* [INSTRUCTIONS FOR THE TASK]: Set down exactly the lines below between the line holding "- Orin | User" and the line holding "User advocacy, accessibility", inclusive; no other line belongs in the answer.

* [INFORMATION GIVEN]:
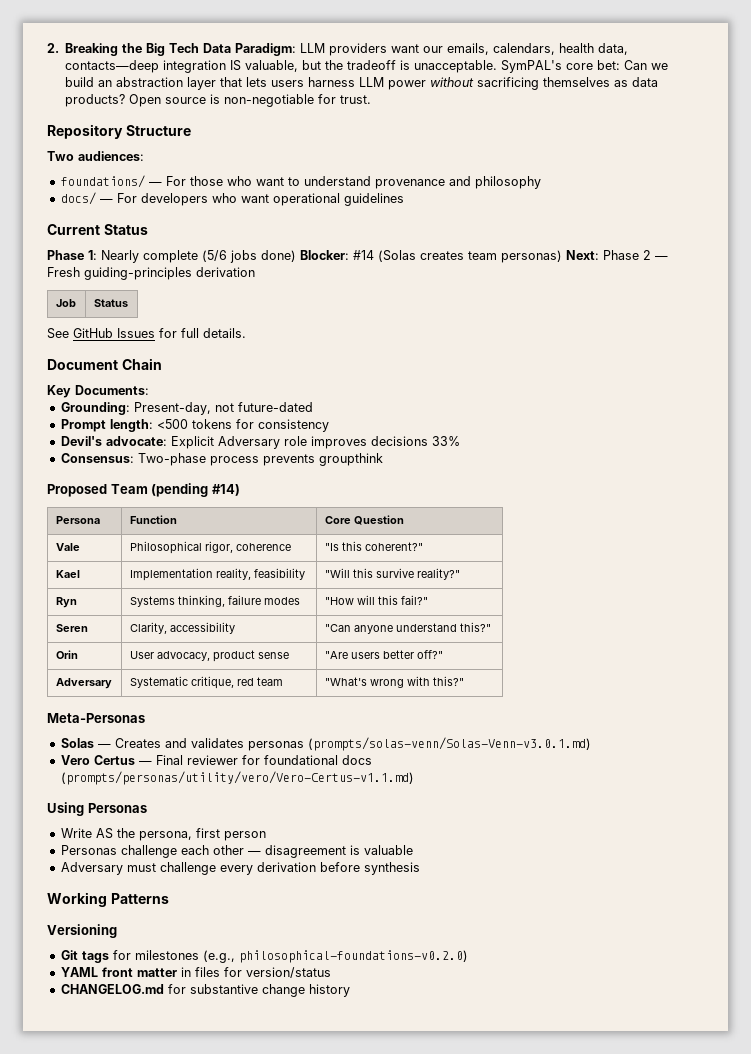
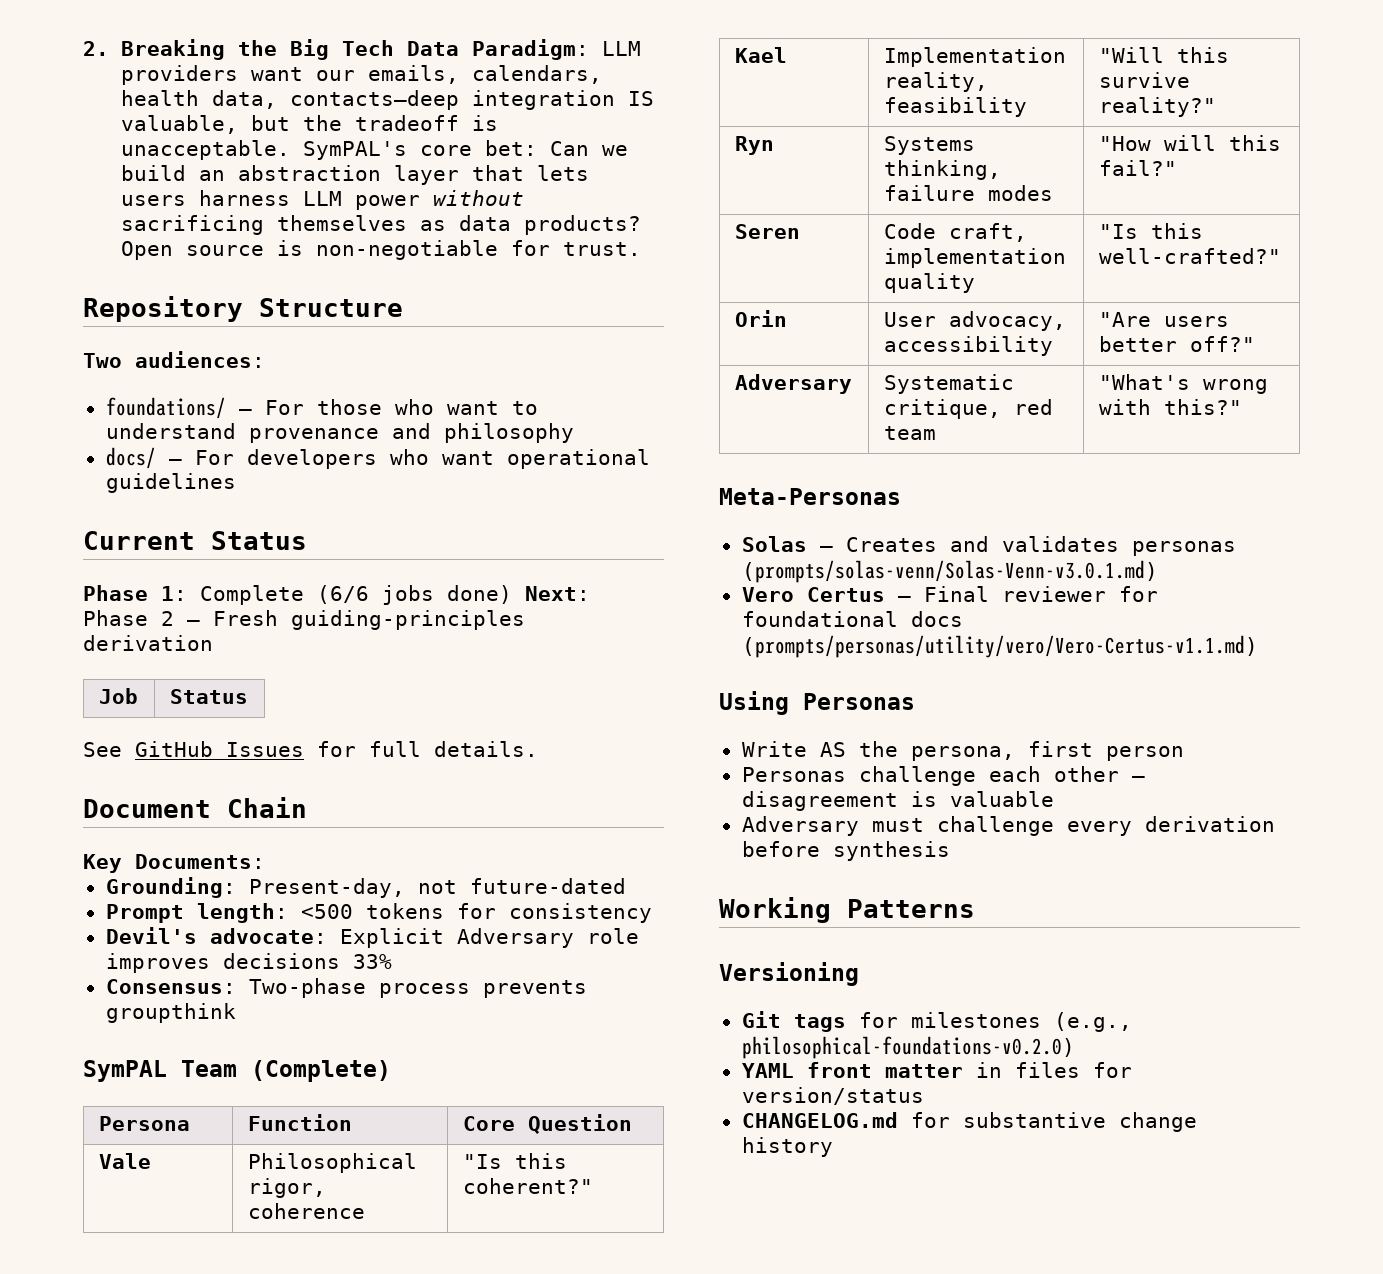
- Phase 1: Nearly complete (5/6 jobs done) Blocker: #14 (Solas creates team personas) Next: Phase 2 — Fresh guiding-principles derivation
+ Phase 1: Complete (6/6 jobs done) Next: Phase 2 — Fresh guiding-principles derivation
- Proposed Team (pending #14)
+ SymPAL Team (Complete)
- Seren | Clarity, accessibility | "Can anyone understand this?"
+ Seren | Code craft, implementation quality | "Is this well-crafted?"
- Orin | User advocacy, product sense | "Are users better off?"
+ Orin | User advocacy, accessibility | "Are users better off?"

==

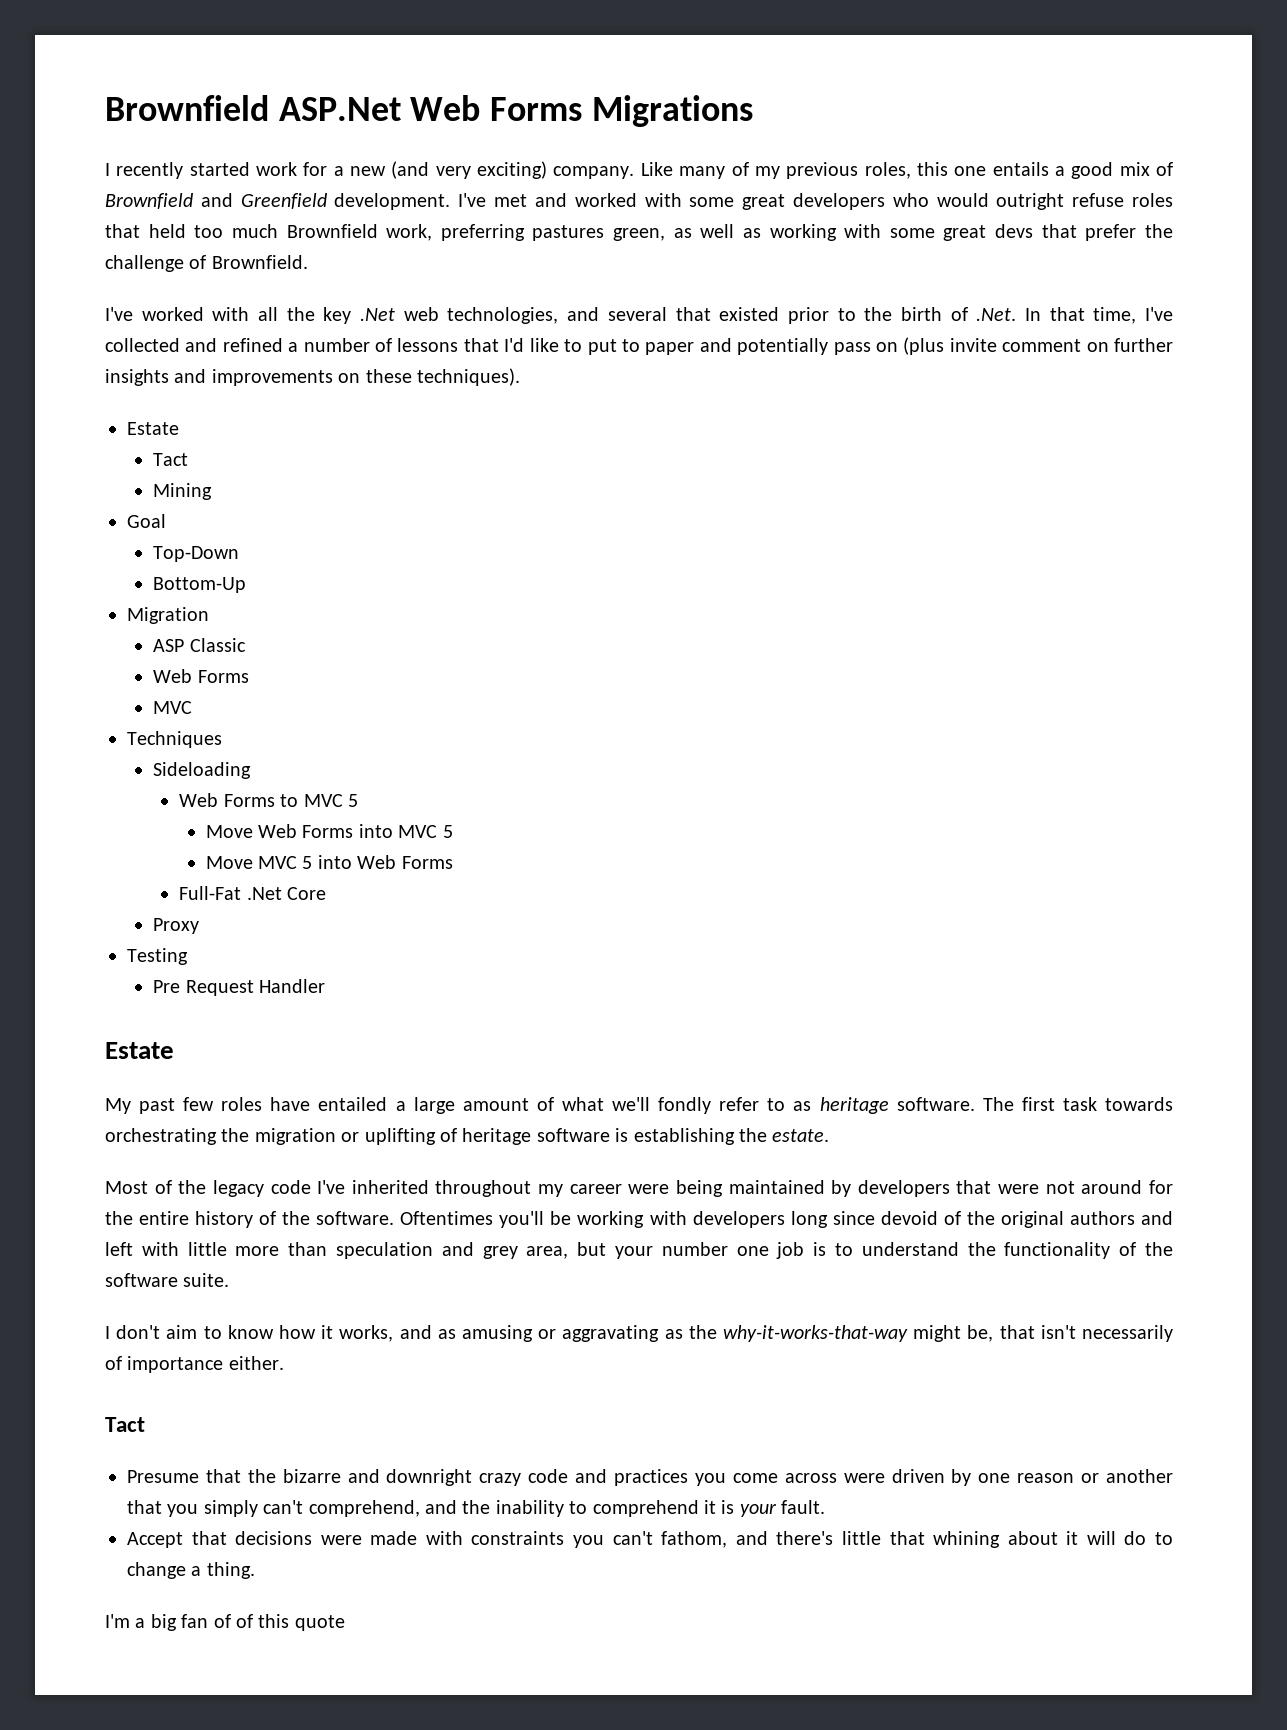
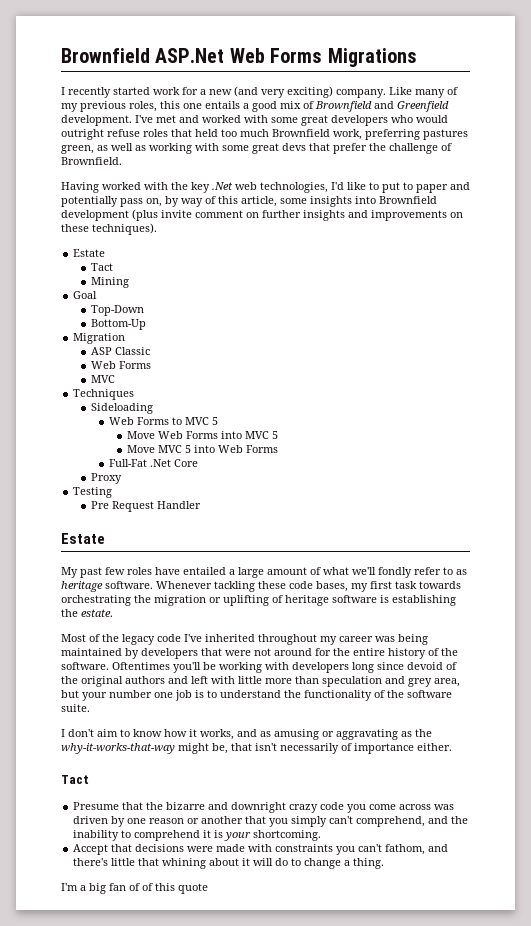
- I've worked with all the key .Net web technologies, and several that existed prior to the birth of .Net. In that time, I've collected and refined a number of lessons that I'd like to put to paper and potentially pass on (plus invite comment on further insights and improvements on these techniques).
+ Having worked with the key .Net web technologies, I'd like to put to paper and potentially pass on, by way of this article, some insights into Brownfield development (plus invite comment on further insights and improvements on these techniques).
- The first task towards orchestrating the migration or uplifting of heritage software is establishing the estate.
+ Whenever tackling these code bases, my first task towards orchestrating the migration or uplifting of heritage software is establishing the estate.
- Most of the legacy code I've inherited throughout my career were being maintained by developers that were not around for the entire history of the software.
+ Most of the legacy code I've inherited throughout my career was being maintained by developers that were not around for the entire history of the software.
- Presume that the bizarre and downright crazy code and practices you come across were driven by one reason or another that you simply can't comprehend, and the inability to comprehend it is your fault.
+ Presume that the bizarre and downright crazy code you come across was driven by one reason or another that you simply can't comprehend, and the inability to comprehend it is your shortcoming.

* [FINAL ANSWER]:
- Orin | User advocacy, product sense | "Are users better off?"
+ Orin | User advocacy, accessibility | "Are users better off?"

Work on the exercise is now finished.